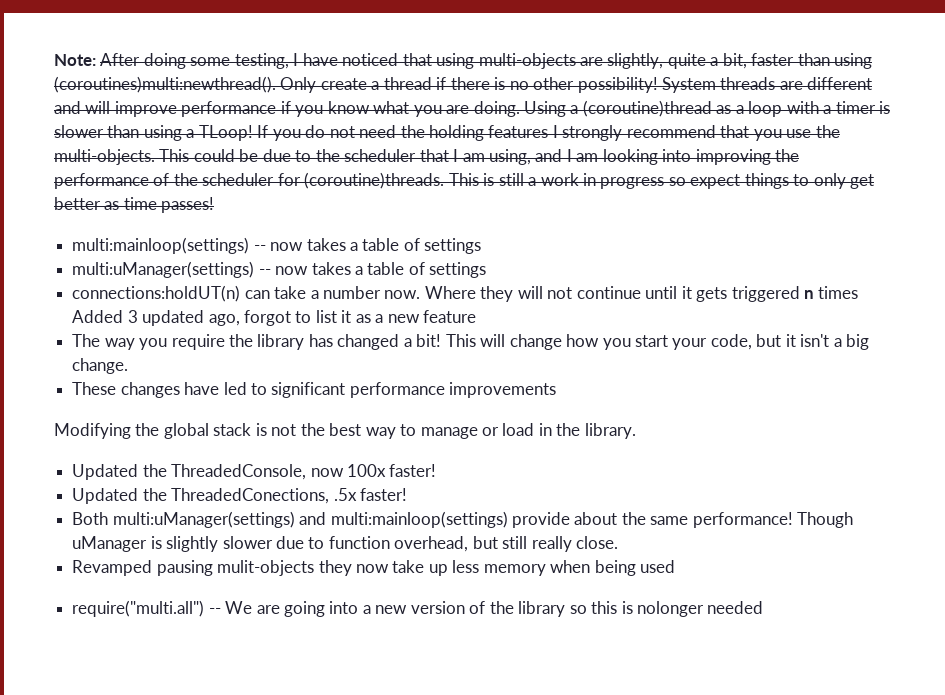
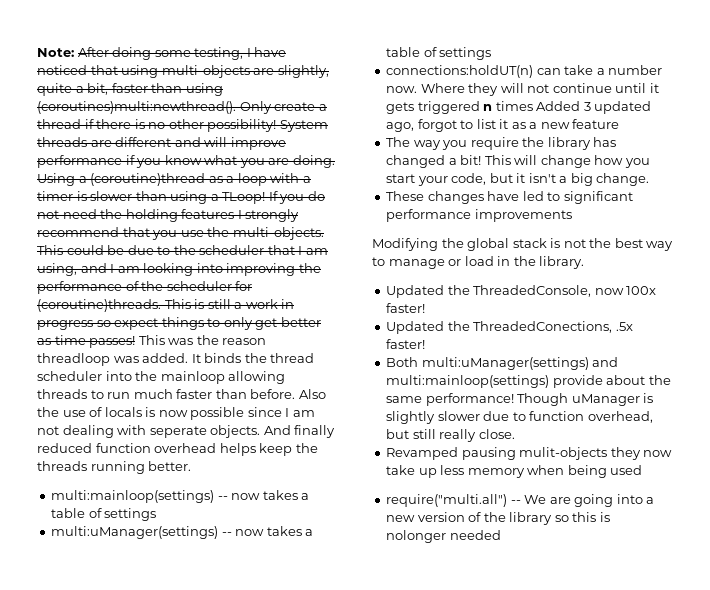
+ This was the reason threadloop was added. It binds the thread scheduler into the mainloop allowing threads to run much faster than before. Also the use of locals is now possible since I am not dealing with seperate objects. And finally reduced function overhead helps keep the threads running better.

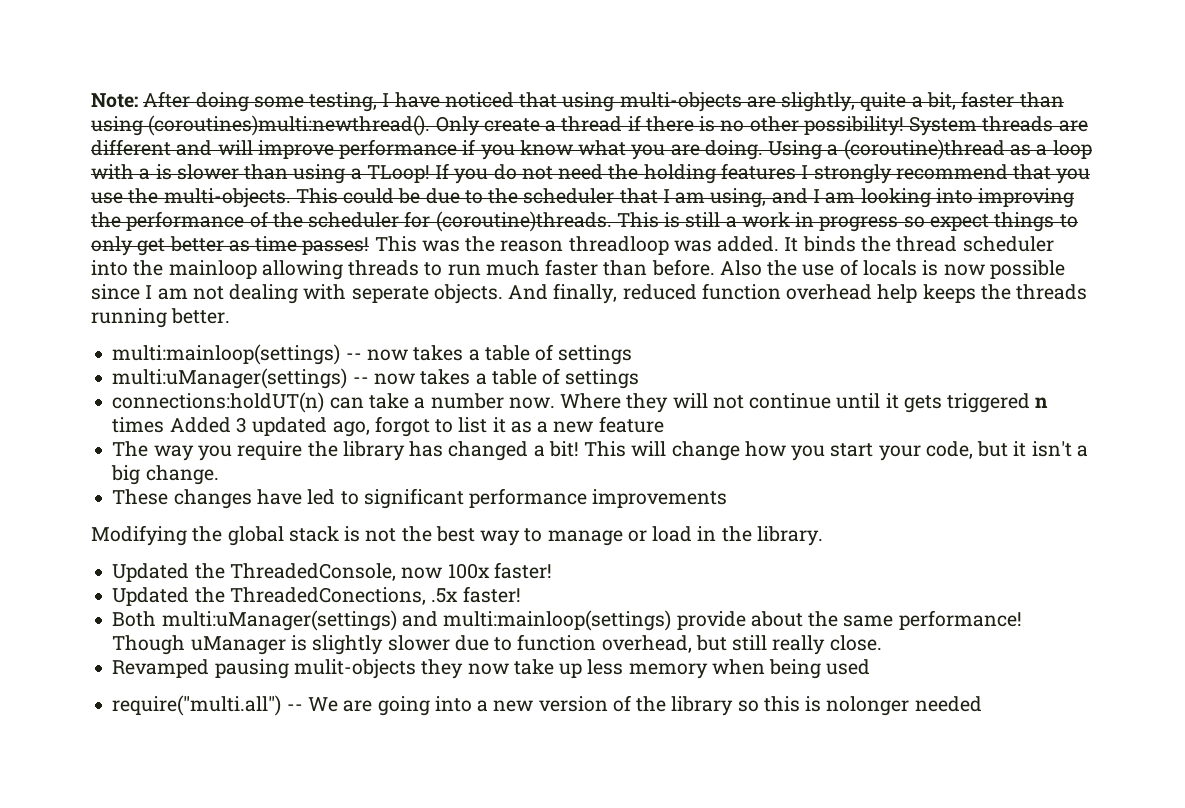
- Using a (coroutine)thread as a loop with a timer is slower than using a TLoop!
+ Using a (coroutine)thread as a loop with a is slower than using a TLoop!
- And finally reduced function overhead helps keep the threads running better.
+ And finally, reduced function overhead help keeps the threads running better.

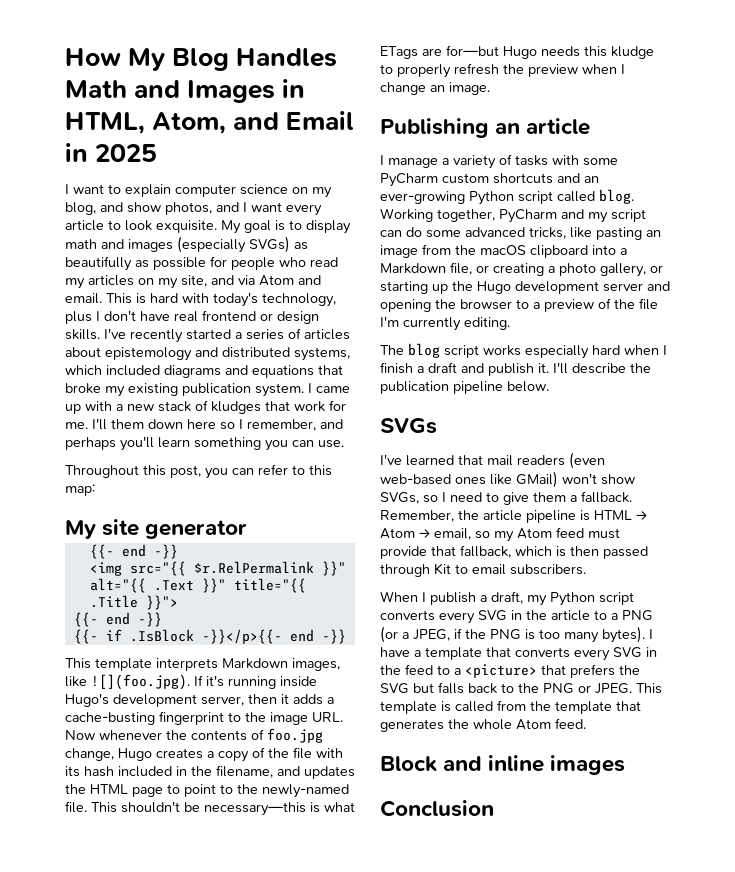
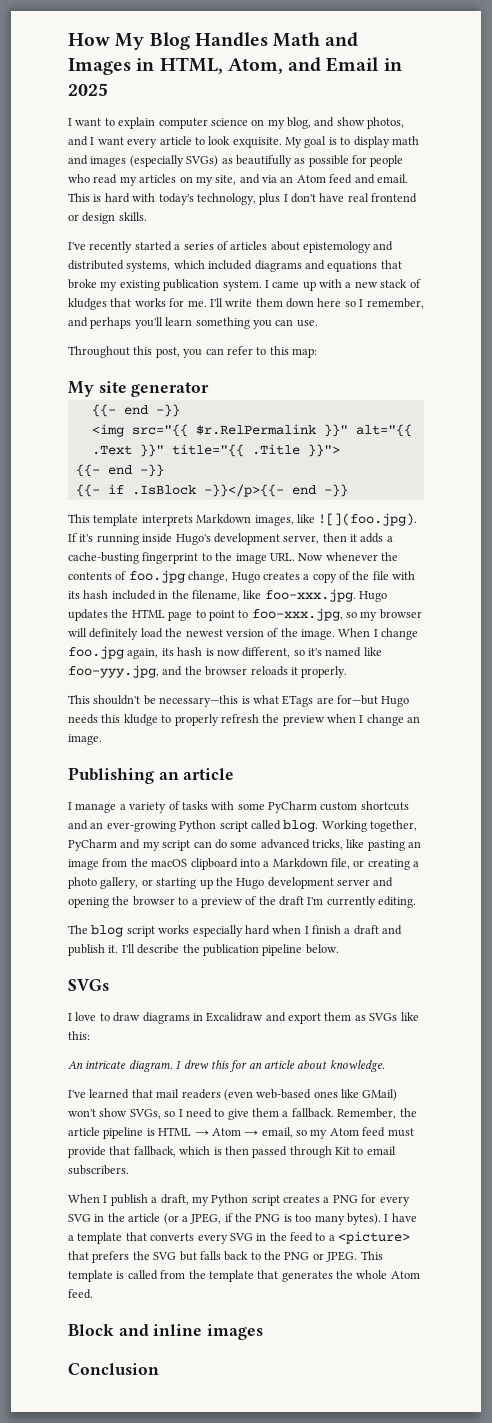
- My goal is to display math and images (especially SVGs) as beautifully as possible for people who read my articles on my site, and via Atom and email.
+ My goal is to display math and images (especially SVGs) as beautifully as possible for people who read my articles on my site, and via an Atom feed and email.
- This is hard with today's technology, plus I don't have real frontend or design skills. I've recently started a series of articles about epistemology and distributed systems, which included diagrams and equations that broke my existing publication system.
+ This is hard with today's technology, plus I don't have real frontend or design skills.
+ I've recently started a series of articles about epistemology and distributed systems, which included diagrams and equations that broke my existing publication system.
- I came up with a new stack of kludges that work for me.
+ I came up with a new stack of kludges that works for me.
- I'll them down here so I remember, and perhaps you'll learn something you can use.
+ I'll write them down here so I remember, and perhaps you'll learn something you can use.
- This template interprets Markdown images, like ![](foo.jpg). If it's running inside Hugo's development server, then it adds a cache-busting fingerprint to the image URL. Now whenever the contents of foo.jpg change, Hugo creates a copy of the file with its hash included in the filename, and updates the HTML page to point to the newly-named file. This shouldn't be necessary—this is what ETags are for—but Hugo needs this kludge to properly refresh the preview when I change an image.
+ This template interprets Markdown images, like ![](foo.jpg). If it's running inside Hugo's development server, then it adds a cache-busting fingerprint to the image URL. Now whenever the contents of foo.jpg change, Hugo creates a copy of the file with its hash included in the filename, like foo-xxx.jpg. Hugo updates the HTML page to point to foo-xxx.jpg, so my browser will definitely load the newest version of the image. When I change foo.jpg again, its hash is now different, so it's named like foo-yyy.jpg, and the browser reloads it properly.
+ This shouldn't be necessary—this is what ETags are for—but Hugo needs this kludge to properly refresh the preview when I change an image.
- Working together, PyCharm and my script can do some advanced tricks, like pasting an image from the macOS clipboard into a Markdown file, or creating a photo gallery, or starting up the Hugo development server and opening the browser to a preview of the file I'm currently editing.
+ Working together, PyCharm and my script can do some advanced tricks, like pasting an image from the macOS clipboard into a Markdown file, or creating a photo gallery, or starting up the Hugo development server and opening the browser to a preview of the draft I'm currently editing.
+ I love to draw diagrams in Excalidraw and export them as SVGs like this:
+ An intricate diagram. I drew this for an article about knowledge.
- When I publish a draft, my Python script converts every SVG in the article to a PNG (or a JPEG, if the PNG is too many bytes).
+ When I publish a draft, my Python script creates a PNG for every SVG in the article (or a JPEG, if the PNG is too many bytes).

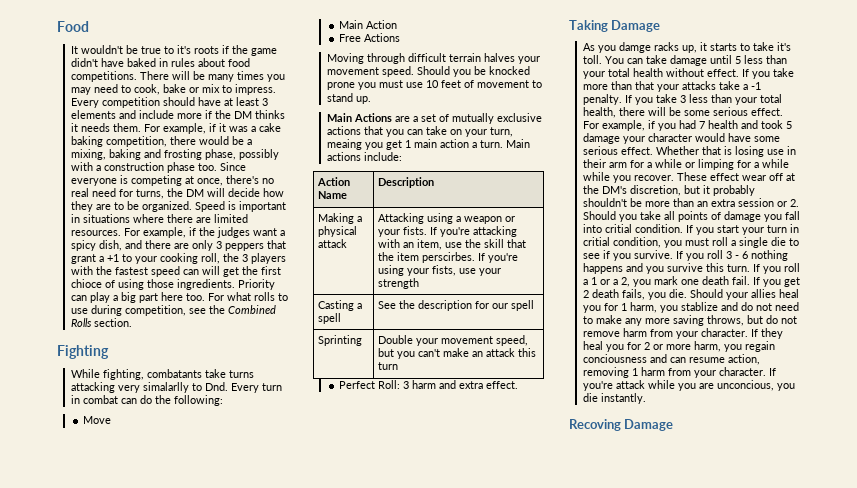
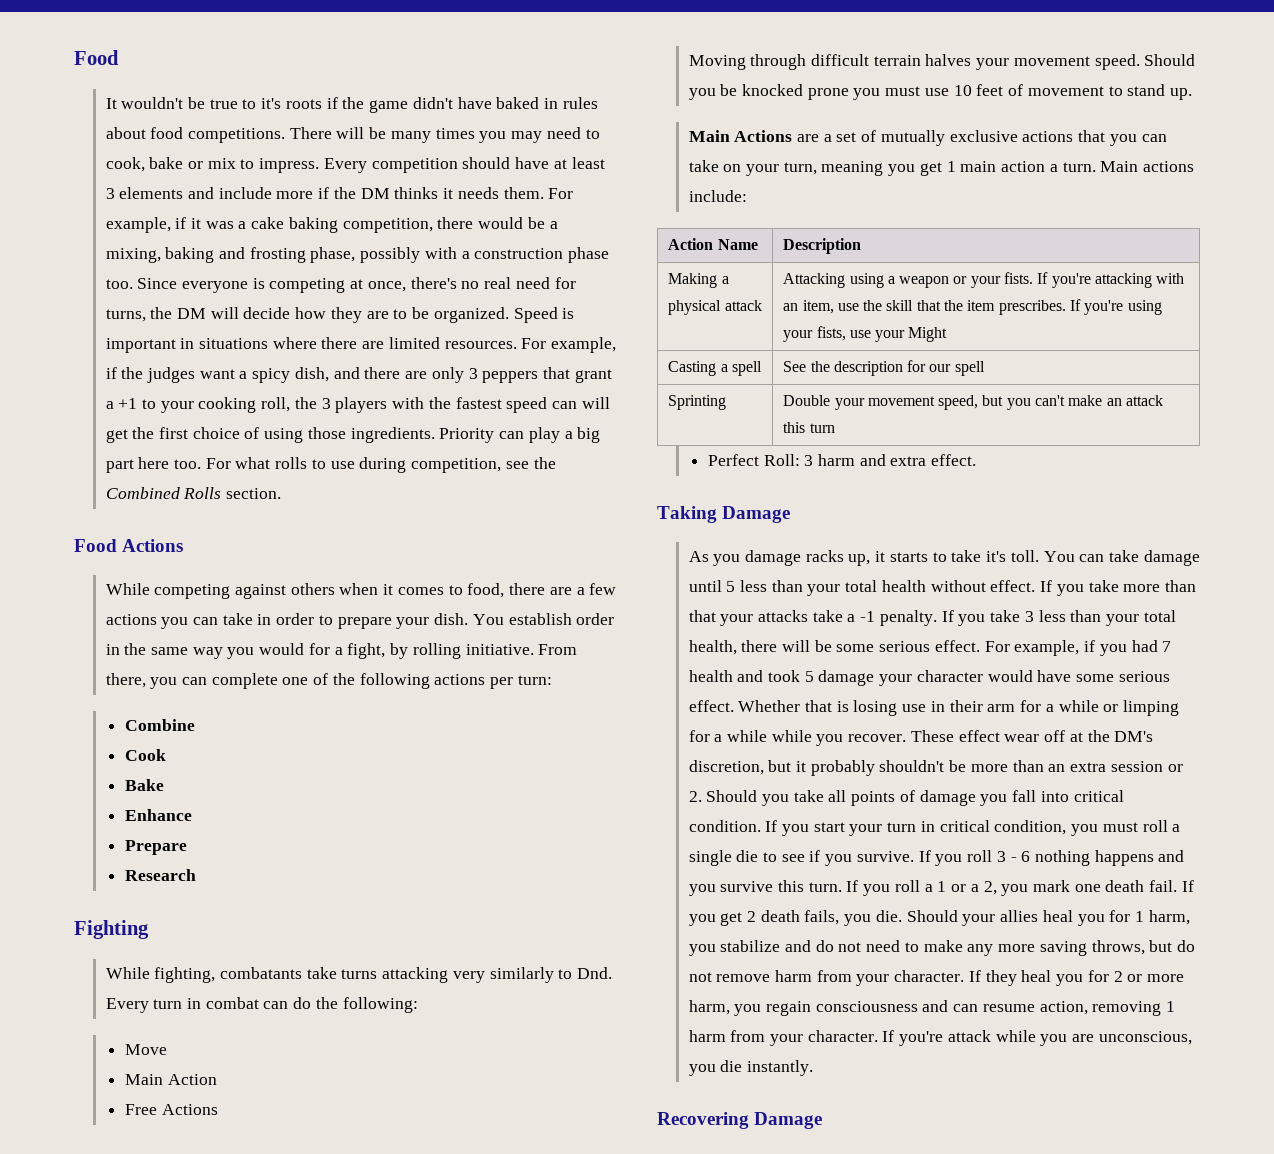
- For example, if the judges want a spicy dish, and there are only 3 peppers that grant a +1 to your cooking roll, the 3 players with the fastest speed can will get the first chioce of using those ingredients.
+ For example, if the judges want a spicy dish, and there are only 3 peppers that grant a +1 to your cooking roll, the 3 players with the fastest speed can will get the first choice of using those ingredients.
+ Food Actions
+ While competing against others when it comes to food, there are a few actions you can take in order to prepare your dish. You establish order in the same way you would for a fight, by rolling initiative. From there, you can complete one of the following actions per turn:
+ Combine
+ Cook
+ Bake
+ Enhance
+ Prepare
+ Research
- While fighting, combatants take turns attacking very simalarlly to Dnd. Every turn in combat can do the following:
+ While fighting, combatants take turns attacking very similarly to Dnd. Every turn in combat can do the following:
- Main Actions are a set of mutually exclusive actions that you can take on your turn, meaing you get 1 main action a turn.
+ Main Actions are a set of mutually exclusive actions that you can take on your turn, meaning you get 1 main action a turn.
- Making a physical attack | Attacking using a weapon or your fists. If you're attacking with an item, use the skill that the item perscirbes. If you're using your fists, use your strength
+ Making a physical attack | Attacking using a weapon or your fists. If you're attacking with an item, use the skill that the item prescribes. If you're using your fists, use your Might
- As you damge racks up, it starts to take it's toll.
+ As you damage racks up, it starts to take it's toll.
- These effect wear off at the DM's discretion, but it probably shouldn't be more than an extra session or 2. Should you take all points of damage you fall into critial condition.
+ These effect wear off at the DM's discretion, but it probably shouldn't be more than an extra session or 2. Should you take all points of damage you fall into critical condition.
- If you start your turn in critial condition, you must roll a single die to see if you survive.
+ If you start your turn in critical condition, you must roll a single die to see if you survive.
- Should your allies heal you for 1 harm, you stablize and do not need to make any more saving throws, but do not remove harm from your character.
+ Should your allies heal you for 1 harm, you stabilize and do not need to make any more saving throws, but do not remove harm from your character.
- If they heal you for 2 or more harm, you regain conciousness and can resume action, removing 1 harm from your character.
+ If they heal you for 2 or more harm, you regain consciousness and can resume action, removing 1 harm from your character.
- If you're attack while you are unconcious, you die instantly.
+ If you're attack while you are unconscious, you die instantly.
- Recoving Damage
+ Recovering Damage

Exercise objective:
Begin at the top of the material above and output each line exactly, stopping after the line that holds "- This is hard". Leave out pictures.

Exercise response:
+ This was the reason threadloop was added. It binds the thread scheduler into the mainloop allowing threads to run much faster than before. Also the use of locals is now possible since I am not dealing with seperate objects. And finally reduced function overhead helps keep the threads running better.

- Using a (coroutine)thread as a loop with a timer is slower than using a TLoop!
+ Using a (coroutine)thread as a loop with a is slower than using a TLoop!
- And finally reduced function overhead helps keep the threads running better.
+ And finally, reduced function overhead help keeps the threads running better.

- My goal is to display math and images (especially SVGs) as beautifully as possible for people who read my articles on my site, and via Atom and email.
+ My goal is to display math and images (especially SVGs) as beautifully as possible for people who read my articles on my site, and via an Atom feed and email.
- This is hard with today's technology, plus I don't have real frontend or design skills. I've recently started a series of articles about epistemology and distributed systems, which included diagrams and equations that broke my existing publication system.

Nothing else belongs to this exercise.